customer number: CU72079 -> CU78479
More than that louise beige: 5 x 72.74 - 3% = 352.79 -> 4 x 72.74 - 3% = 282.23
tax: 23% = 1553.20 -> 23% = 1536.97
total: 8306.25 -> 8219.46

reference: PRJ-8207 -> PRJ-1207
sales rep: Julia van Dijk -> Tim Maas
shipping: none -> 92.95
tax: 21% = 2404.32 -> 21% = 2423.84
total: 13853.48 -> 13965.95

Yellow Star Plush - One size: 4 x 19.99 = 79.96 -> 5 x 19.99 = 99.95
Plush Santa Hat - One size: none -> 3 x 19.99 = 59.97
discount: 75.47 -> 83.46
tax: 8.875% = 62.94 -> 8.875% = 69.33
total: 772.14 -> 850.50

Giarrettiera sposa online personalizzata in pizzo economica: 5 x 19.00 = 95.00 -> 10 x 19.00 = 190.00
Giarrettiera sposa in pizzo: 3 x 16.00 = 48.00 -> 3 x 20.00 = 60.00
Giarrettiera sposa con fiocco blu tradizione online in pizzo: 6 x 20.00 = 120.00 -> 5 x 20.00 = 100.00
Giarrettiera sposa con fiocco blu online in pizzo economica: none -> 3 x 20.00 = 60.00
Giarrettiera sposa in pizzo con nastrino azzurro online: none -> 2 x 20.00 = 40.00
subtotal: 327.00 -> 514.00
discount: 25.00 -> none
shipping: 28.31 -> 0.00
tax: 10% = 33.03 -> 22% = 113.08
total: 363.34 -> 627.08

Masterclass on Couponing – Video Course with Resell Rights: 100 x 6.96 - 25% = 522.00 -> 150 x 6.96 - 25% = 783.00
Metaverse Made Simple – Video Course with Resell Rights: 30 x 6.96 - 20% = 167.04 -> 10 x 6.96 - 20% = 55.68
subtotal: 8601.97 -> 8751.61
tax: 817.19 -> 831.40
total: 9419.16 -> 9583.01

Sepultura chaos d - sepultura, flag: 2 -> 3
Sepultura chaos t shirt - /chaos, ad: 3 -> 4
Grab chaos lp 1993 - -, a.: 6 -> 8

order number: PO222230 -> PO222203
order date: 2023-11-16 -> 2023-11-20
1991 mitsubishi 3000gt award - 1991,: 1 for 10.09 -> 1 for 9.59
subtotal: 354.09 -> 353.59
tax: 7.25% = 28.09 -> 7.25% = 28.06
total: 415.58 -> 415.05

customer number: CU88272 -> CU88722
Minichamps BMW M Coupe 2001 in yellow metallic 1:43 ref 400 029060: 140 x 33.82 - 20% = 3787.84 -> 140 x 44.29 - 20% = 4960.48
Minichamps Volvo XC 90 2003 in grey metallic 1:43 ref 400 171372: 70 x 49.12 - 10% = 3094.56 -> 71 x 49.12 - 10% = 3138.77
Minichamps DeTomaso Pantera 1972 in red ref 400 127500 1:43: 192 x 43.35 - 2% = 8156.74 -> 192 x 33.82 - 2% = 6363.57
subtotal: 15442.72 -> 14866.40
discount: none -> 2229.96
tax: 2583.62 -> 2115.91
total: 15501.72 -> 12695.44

--

A verbatim transcription is required: the first line of the listing, the line containing "shipping: none -> 92.95", and every line between them.

__FINAL ANSWER__:
customer number: CU72079 -> CU78479
More than that louise beige: 5 x 72.74 - 3% = 352.79 -> 4 x 72.74 - 3% = 282.23
tax: 23% = 1553.20 -> 23% = 1536.97
total: 8306.25 -> 8219.46

reference: PRJ-8207 -> PRJ-1207
sales rep: Julia van Dijk -> Tim Maas
shipping: none -> 92.95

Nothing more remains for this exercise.